Графини Вишенки - Ирина Кир
Шрифт:
Интервал:
Закладка:
– Другими словами, – в морских глазах визитерши, казалось, начал зарождаться шторм, – вы хотите мне сказать, что я могу забеременеть?
– Светлана Павловна, – вмешался генетик, – понимаете ли, в чем дело… талассемия ГЕНЕТИЧЕСКОЕ заболевание крови. Причины его до сих пор не выяснены. По-хорошему нам нужно обследовать всю вашу семью. Возможно, кто-то из родственников имеет схожую мутацию генов.
– Мои родители – сироты. Мама – блокадница. Отец – испанец, – произнесла Светка последние правдивые фразы, после чего дала волю фантазии: – Родители развелись, когда мне было пять лет. Папа вернулся на родину, мама с новым мужем живет в Усть-Орде и в Москву не поедет.
Почему Светка «поселила» маму в поселок Усть-Ордынский, в простонародье Усть-Орду? Ответ простой – она не знала, где та Орда расположена, но догадывалась, что добраться из нее в Москву чуть менее проблематично, чем в 1979 году из Испании в СССР. Расчет оказался верным.
– Да, действительно, все это очень далеко… – Специалист побарабанил пальцами по столу. – А случай интересный… Тем не менее продолжим: поскольку беременность, как вам известно, некоторым образом сопряжена с кровью, то она оказывает прямое негативное воздействие на плод. Он, как правило, гибнет, не достигнув двадцати восьми недель, а если рождается, то совершенно нежизнеспособным. – Доктор вздохнул. – Но самое неприятное – во время беременности может погибнуть сама мать. Гемоглобин…

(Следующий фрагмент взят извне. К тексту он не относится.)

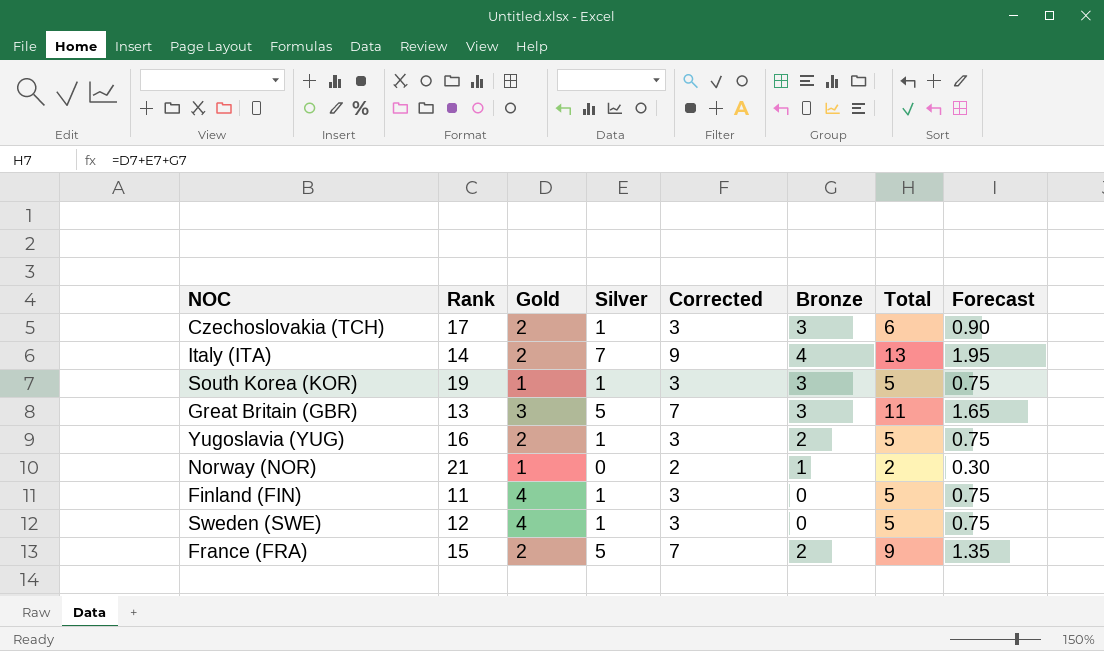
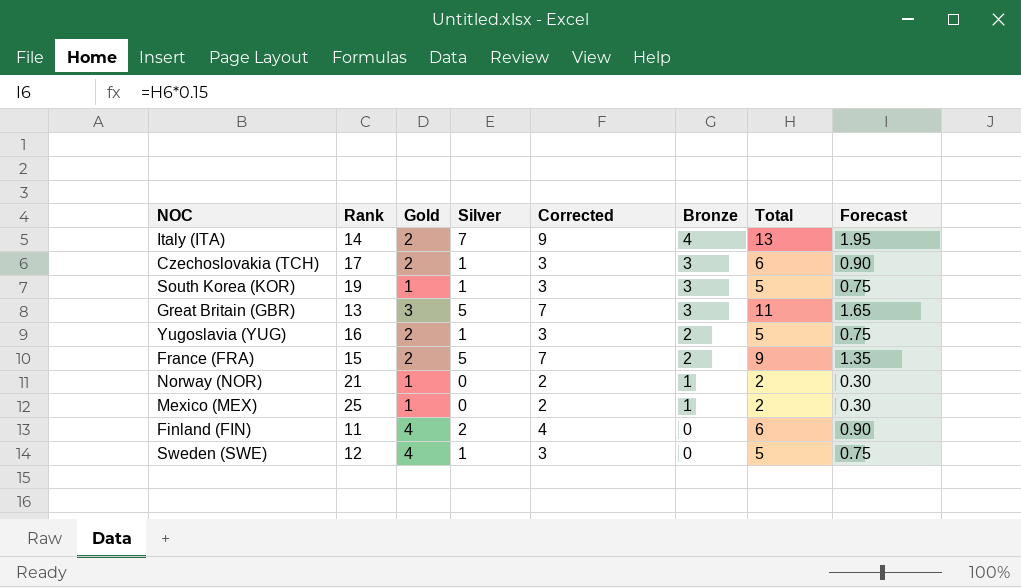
row order: none -> Bronze descending
row Mexico (MEX): none -> 25 | 1 | 0 | 2 | 1 | 2 | 0.30
Finland (FIN) | Silver: 1 -> 2
Finland (FIN) | Corrected: 3 -> 4
Finland (FIN) | Total: 5 -> 6
Finland (FIN) | Forecast: 0.75 -> 0.90

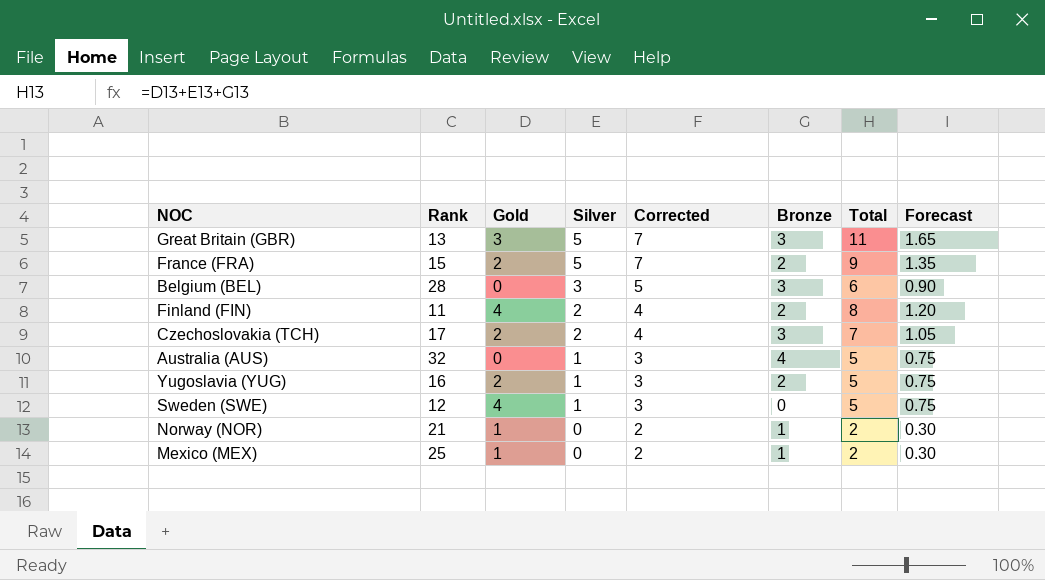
row order: Bronze descending -> Silver descending
row Italy (ITA): 14 | 2 | 7 | 9 | 4 | 13 | 1.95 -> none
row South Korea (KOR): 19 | 1 | 1 | 3 | 3 | 5 | 0.75 -> none
row Belgium (BEL): none -> 28 | 0 | 3 | 5 | 3 | 6 | 0.90
Finland (FIN) | Bronze: 0 -> 2
Finland (FIN) | Total: 6 -> 8
Finland (FIN) | Forecast: 0.90 -> 1.20
Czechoslovakia (TCH) | Silver: 1 -> 2
Czechoslovakia (TCH) | Corrected: 3 -> 4
Czechoslovakia (TCH) | Total: 6 -> 7
Czechoslovakia (TCH) | Forecast: 0.90 -> 1.05
row Australia (AUS): none -> 32 | 0 | 1 | 3 | 4 | 5 | 0.75

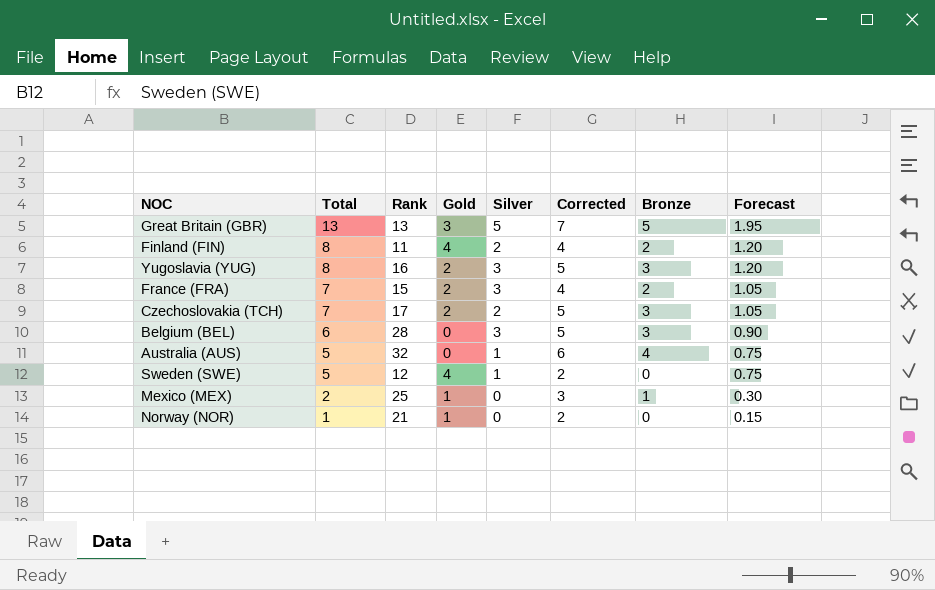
row order: Silver descending -> Total descending
column Total | position: 7 -> 2
column Corrected | formula: [Silver] + 2 -> [Bronze] + 2
Great Britain (GBR) | Total: 11 -> 13
Great Britain (GBR) | Bronze: 3 -> 5
Great Britain (GBR) | Forecast: 1.65 -> 1.95
Yugoslavia (YUG) | Total: 5 -> 8
Yugoslavia (YUG) | Silver: 1 -> 3
Yugoslavia (YUG) | Bronze: 2 -> 3
Yugoslavia (YUG) | Forecast: 0.75 -> 1.20
France (FRA) | Total: 9 -> 7
France (FRA) | Silver: 5 -> 3
France (FRA) | Forecast: 1.35 -> 1.05
Norway (NOR) | Total: 2 -> 1
Norway (NOR) | Bronze: 1 -> 0
Norway (NOR) | Forecast: 0.30 -> 0.15

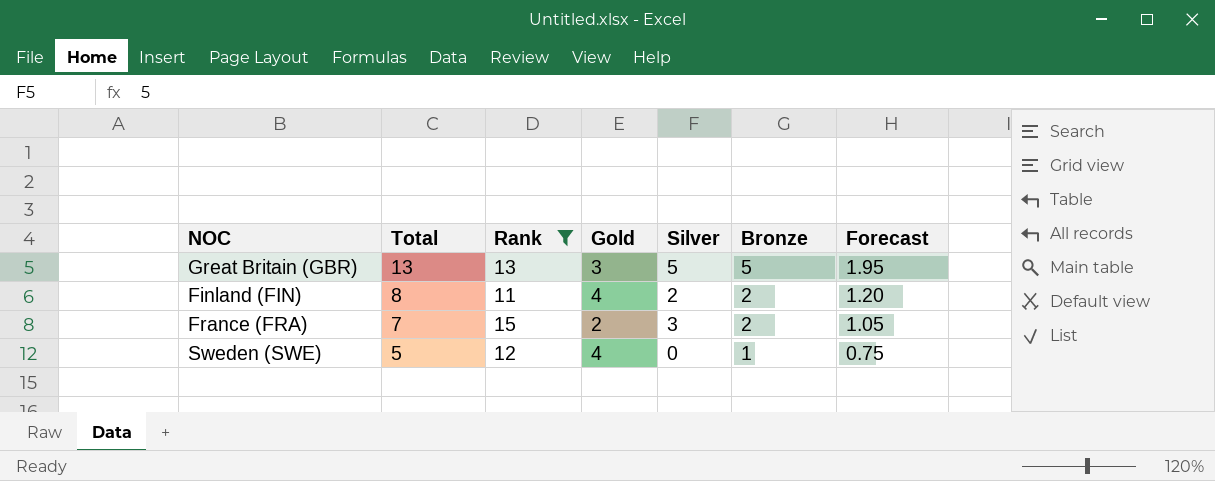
filter: none -> Rank <= 15
column Corrected | formula: [Bronze] + 2 -> none
Sweden (SWE) | Silver: 1 -> 0
Sweden (SWE) | Bronze: 0 -> 1

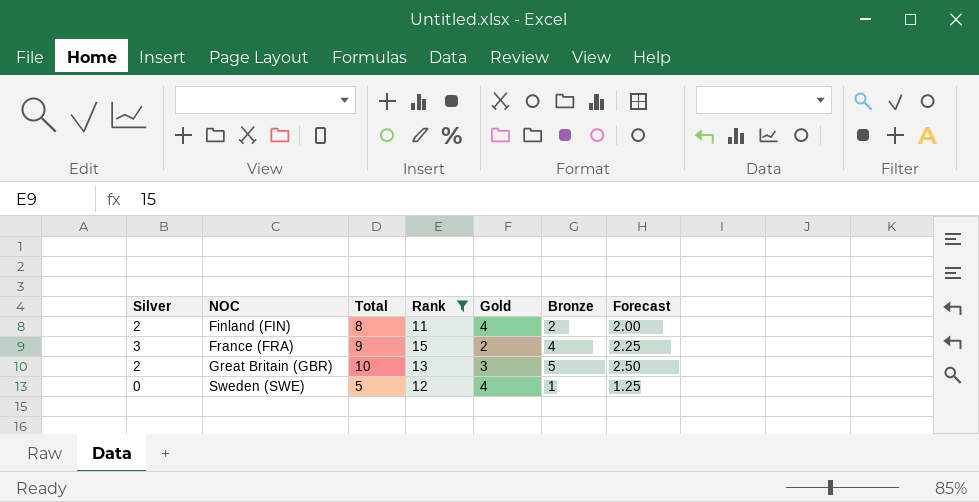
row order: Total descending -> NOC ascending
column Silver | position: 5 -> 1
column Forecast | formula: [Total] * 0.15 -> [Total] * 0.25
France (FRA) | Total: 7 -> 9
France (FRA) | Bronze: 2 -> 4
Great Britain (GBR) | Silver: 5 -> 2
Great Britain (GBR) | Total: 13 -> 10

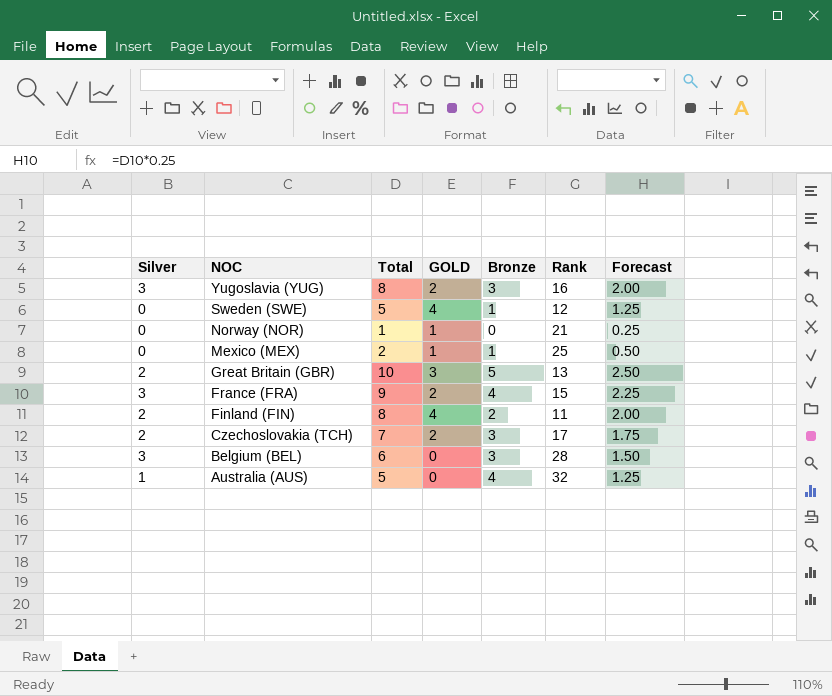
filter: Rank <= 15 -> none
row order: NOC ascending -> NOC descending
column name: Gold -> GOLD
column Rank | position: 4 -> 6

– Я все поняла, – перебила генетика Светка. – Спасибо. До свиданья! – И, мотнув черным конским хвостом, покинула кабинет.
– Ну? – с нетерпением спросила сидевшая за дверью свекровь. Это по ее каналам Свету устроили в Институт на обследование. – Ну, что они сказали?
– Все нормально! Рожу!
Она знала, на что шла. Про болезнь до последнего никому не говорила. Родственные связи скрывала – к разведенным родителям прибавился бросивший ее муж. Тоже, на всякий случай, сирота. Чтобы ни у кого из сердобольных докторов не возникло желания взывать к его совести через родню и уговорить на прерывание беременности. Посещать себя в первое сохранение запретила – выдумала карантин.
Лежа в больнице, Светлана познакомилась с сестрой по несчастью – Вера также страдала легкой формой талассемии и уже в третий раз пыталась стать матерью. Сама Вера была эндокринологом, в недуге своем разбиралась и опытным путем вышла на препараты, которые позволят дотянуть до двадцати пяти недель, а там уж как Бог даст… Светка выучилась делать инъекции и колола себя, как наркоман, в шею, между пальцами и в живот – чтобы никто не заметил. Спирт, вату и стерилизованные шприцы с иголками держала под ванной. С Верой созванивались каждый день, но однажды на звонок ответила совершенно незнакомая женщина. Светлана почему-то сразу поняла, что произошло… Она сходила на похороны подруги и начала повторно собираться на сохранение.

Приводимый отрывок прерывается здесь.